▶ What the task asks
Across the entries below, tally every line that holds the string "status" and reply with the number only.

Before-and-after change data
--------------------------------
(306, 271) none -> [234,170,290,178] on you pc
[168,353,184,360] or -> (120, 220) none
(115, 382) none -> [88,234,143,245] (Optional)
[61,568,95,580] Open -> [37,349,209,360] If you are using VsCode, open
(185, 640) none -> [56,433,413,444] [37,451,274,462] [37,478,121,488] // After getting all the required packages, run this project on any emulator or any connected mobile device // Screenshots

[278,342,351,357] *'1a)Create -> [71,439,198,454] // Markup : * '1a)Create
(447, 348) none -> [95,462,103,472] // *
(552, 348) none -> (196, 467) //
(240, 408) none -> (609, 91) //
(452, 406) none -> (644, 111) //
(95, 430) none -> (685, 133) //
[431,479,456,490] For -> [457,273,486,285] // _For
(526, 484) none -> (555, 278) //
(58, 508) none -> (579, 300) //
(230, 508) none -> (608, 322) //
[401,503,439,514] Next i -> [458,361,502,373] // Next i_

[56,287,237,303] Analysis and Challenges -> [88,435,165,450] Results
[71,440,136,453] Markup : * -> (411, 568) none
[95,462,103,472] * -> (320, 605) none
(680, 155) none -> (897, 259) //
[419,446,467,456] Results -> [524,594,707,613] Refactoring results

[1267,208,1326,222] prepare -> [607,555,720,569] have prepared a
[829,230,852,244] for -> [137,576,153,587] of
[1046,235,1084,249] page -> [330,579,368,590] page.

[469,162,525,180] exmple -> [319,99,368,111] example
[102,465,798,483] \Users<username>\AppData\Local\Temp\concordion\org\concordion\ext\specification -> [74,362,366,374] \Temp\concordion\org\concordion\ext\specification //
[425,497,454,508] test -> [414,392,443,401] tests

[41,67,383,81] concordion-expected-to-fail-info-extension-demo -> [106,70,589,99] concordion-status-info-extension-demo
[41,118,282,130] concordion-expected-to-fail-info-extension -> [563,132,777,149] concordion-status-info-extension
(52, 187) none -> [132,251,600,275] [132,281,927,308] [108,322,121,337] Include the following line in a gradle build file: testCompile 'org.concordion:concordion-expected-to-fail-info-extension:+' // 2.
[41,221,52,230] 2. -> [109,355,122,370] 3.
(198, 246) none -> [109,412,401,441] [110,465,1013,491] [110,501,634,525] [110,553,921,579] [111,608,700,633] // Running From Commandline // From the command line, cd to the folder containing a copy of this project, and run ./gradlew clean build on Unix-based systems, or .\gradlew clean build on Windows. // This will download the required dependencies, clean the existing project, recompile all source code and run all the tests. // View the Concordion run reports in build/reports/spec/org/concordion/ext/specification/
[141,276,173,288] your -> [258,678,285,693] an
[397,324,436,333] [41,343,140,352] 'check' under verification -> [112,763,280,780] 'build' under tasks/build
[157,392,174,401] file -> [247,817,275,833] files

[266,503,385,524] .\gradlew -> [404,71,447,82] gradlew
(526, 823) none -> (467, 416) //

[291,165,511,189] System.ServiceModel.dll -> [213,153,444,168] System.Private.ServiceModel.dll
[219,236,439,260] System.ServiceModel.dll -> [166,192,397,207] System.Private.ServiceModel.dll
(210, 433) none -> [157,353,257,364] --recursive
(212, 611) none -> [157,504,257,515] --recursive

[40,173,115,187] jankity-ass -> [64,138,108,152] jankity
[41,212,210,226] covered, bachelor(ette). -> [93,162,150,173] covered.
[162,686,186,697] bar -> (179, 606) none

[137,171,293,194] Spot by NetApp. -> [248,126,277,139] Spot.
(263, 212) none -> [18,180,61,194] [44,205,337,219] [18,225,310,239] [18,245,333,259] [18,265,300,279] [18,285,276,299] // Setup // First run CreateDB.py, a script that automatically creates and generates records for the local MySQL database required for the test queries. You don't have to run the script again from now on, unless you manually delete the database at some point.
--------------------------------
▶ Result below
2